My suspicion is that Joe's family lost someone very close to them in the war and the loss was felt for years afterwards. Or perhaps a friend or relative was scarred by the war for years afterwards. One can understand that emotion and sympathize with the Sobran's. But those who fought in that war were tougher than we are. Many of them weighed the costs and felt that not fighting was more dangerous than fighting, even though their own lives were on the line.
Sobran and Bill Kauffman are right that the war changed our country in really fundamental ways. But not fighting and letting Hitler and Tojo or Stalin divide the world among themselves would also have wrought changes at home. In the 20th century, when drastic change was the rule, rather than the exception, it's unlikely that we could sit things out and remain unchanged and contented.
Perhaps the Latin American republics could have made such a choice, but only because North American power kept European wars at a distance. For us there was no protector or policeman or even a customary predator to keep invaders and enemies away.
In theory we tell ourselves that we could be an isolated fortress in a hostile world. In truth this would have had effects on our national character and way of life as great as becoming a superpower did. Would isolation in a world of enemies have been preferable to empire and world hegemony? Perhaps, but if we lived in that world rather than our own, we would long for what we'd lost and curse ourselves for having been unwilling to fight.
All the laws in the world cannot prevent crime, and all the wars in the world cannot prevent terrorism.
Furthermore, progress marches on. It is better to march along with it. Nothing in the world of science is taboo, but using that knowlege is another matter. In this case were were right to use it.

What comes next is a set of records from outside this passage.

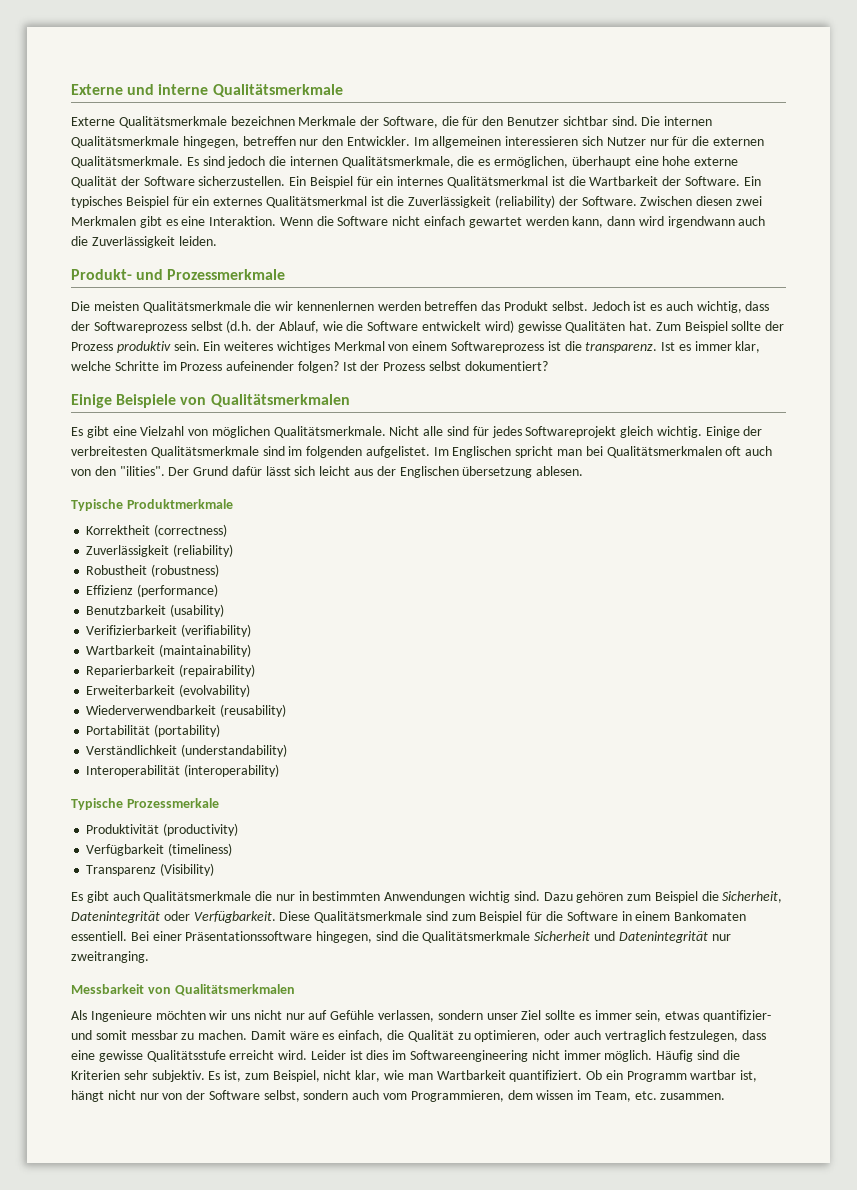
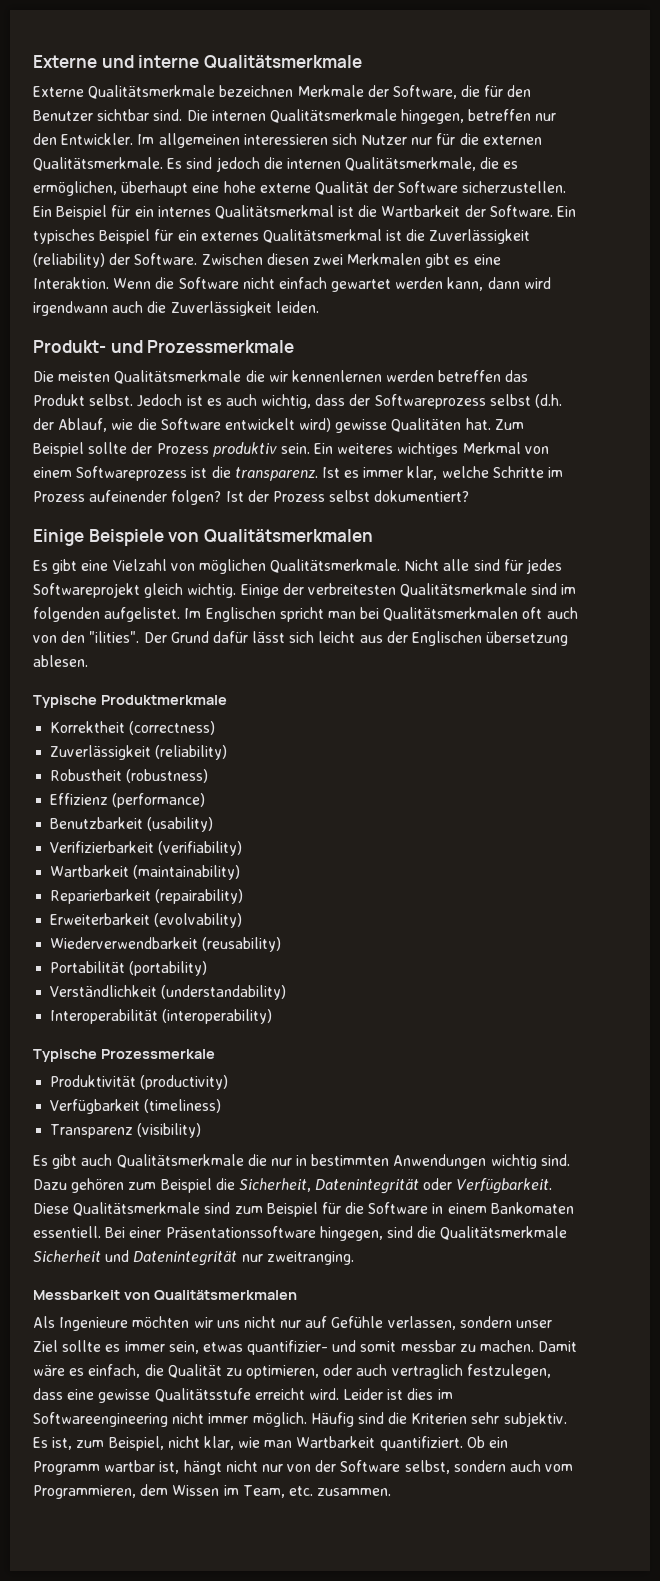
[160,863,215,876] (Visibility) -> [137,1123,202,1138] (visibility)
[536,1090,574,1100] wissen -> [172,1485,220,1496] Wissen

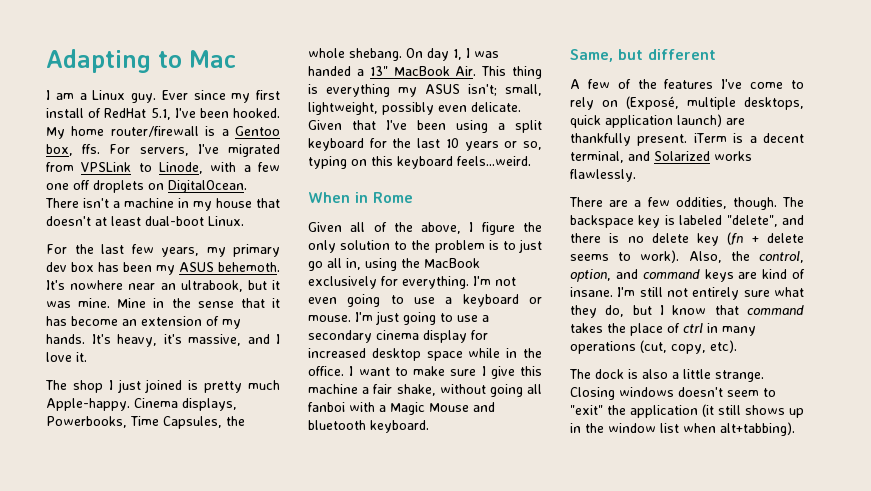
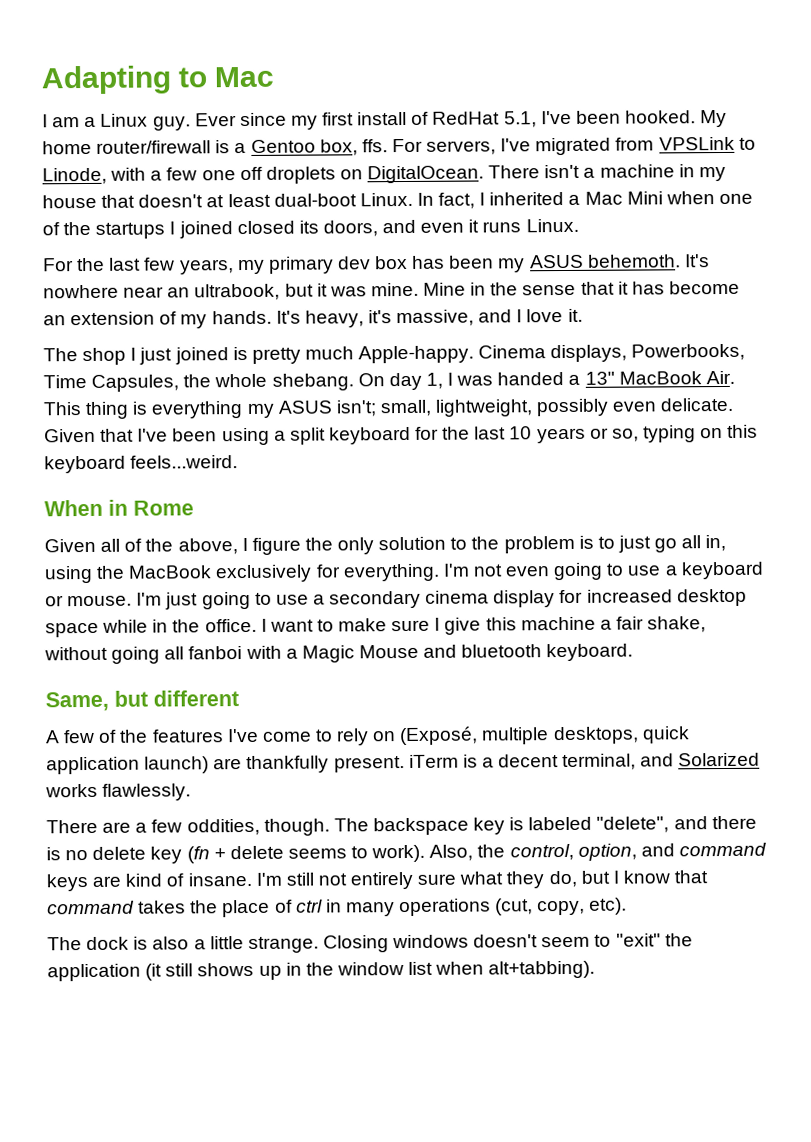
(244, 221) none -> [416,191,753,209] [42,218,579,239] In fact, I inherited a Mac Mini when one of the startups I joined closed its doors, and even it runs Linux.

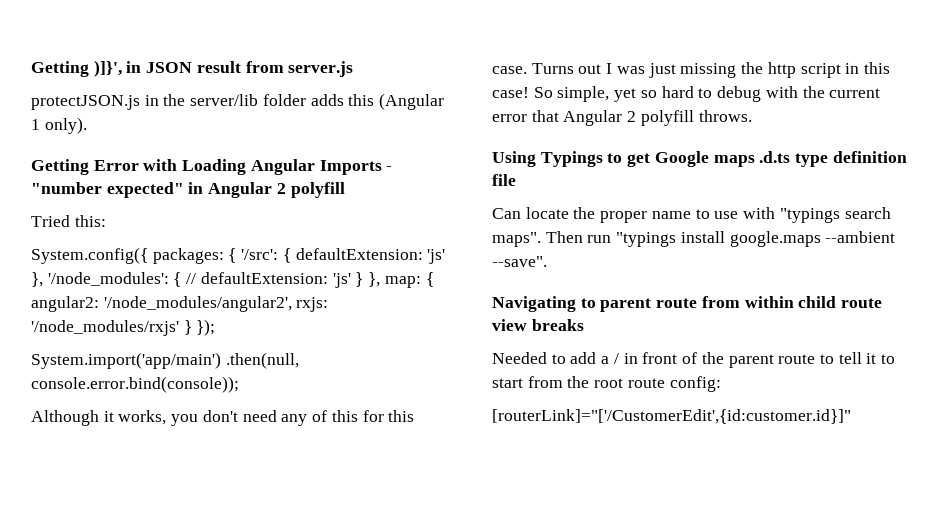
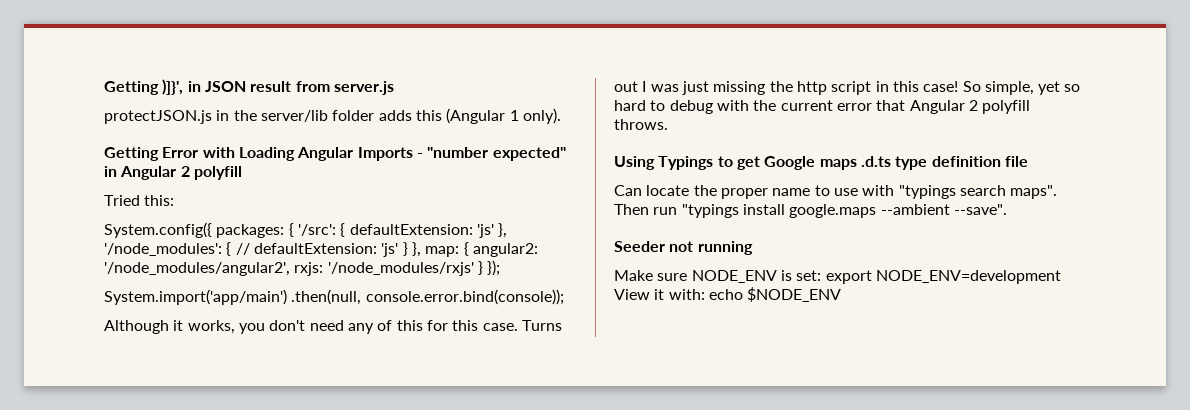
[492,296,883,312] [492,319,584,331] [492,352,896,368] [492,376,721,392] [492,409,851,424] Navigating to parent route from within child route view breaks // Needed to add a / in front of the parent route to tell it to start from the root route config: // [routerLink]="['/CustomerEdit',{id:customer.id}]" -> [614,241,753,255] [614,270,1061,284] [614,287,842,302] Seeder not running // Make sure NODE_ENV is set: export NODE_ENV=development View it with: echo $NODE_ENV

As for Capra and the propeganda... Americans don't hate the Japanese. We have forgiven them, and blessedly the Japanese have forgiven us. The Jews have forgiven the Germans. There are only a few cultures remaining that refuse to forgive the actions of the past century, and they are the people who are still causing destruction around the world. But then, they also still use propeganda unsparingly. Not suprisingly, none of these cultures have democracy or freedom of the press.
The creation of the National Security State by Truman in 1947, the initiation of the Cold War for economic purposes, and the simultaneous failure to enforce a world-wide peace in the late '40s when we alone had nuclear capability and the power to bully nations into refraining from war, is the foundation for our modern problems.
IMHO.
That's what it's there for!
Shameless plug: http://www.RooseveltMyth.com
FDR: "Here is my principle: Taxes shall be levied according to ability to pay. That is the only American principle." (NOTE: This is a paraphrase of Karl Marx's Communist maxim, "From each according to his abilities, to each according to his needs.")
Franklin D. Roosevelt (as president), in a letter to a member of the House Ways and Means Committee, urging a new law he wanted: "I hope your committee will not permit doubt as to Constitutionality, however reasonable, to block the suggested legislation."
Our "victory" in World War II was to defeat one totalitarian dictator (Hitler) ... only to hand over half of Europe to another to totalitarian dictator ("Uncle Joe" Stalin).
What kind of victory was that? Roosevelt and history revisionists since then have made WWII into some big win for the West, when all it really did was usher in another war (Cold War - Koren, Vietnam, etc.) ... just as WWI brought about WWII.
Interventionism breeds interventionism. That's how government grows. It creates problems (domestic and foreign) ... and then proposes to solve said problems ... which create yet more problems ... ad infinitum ... or until liberty is crushed under the burden of the Welfare (supported by liberals) and Warfare (supported by "conservatives") State.
Even Newt thinks FDR was one of the GREATEST presidents in our history. I don't get it, and never will..... FDR and AL, considered by many as the TWO best, trampled all over the US Constitution. Go Figure!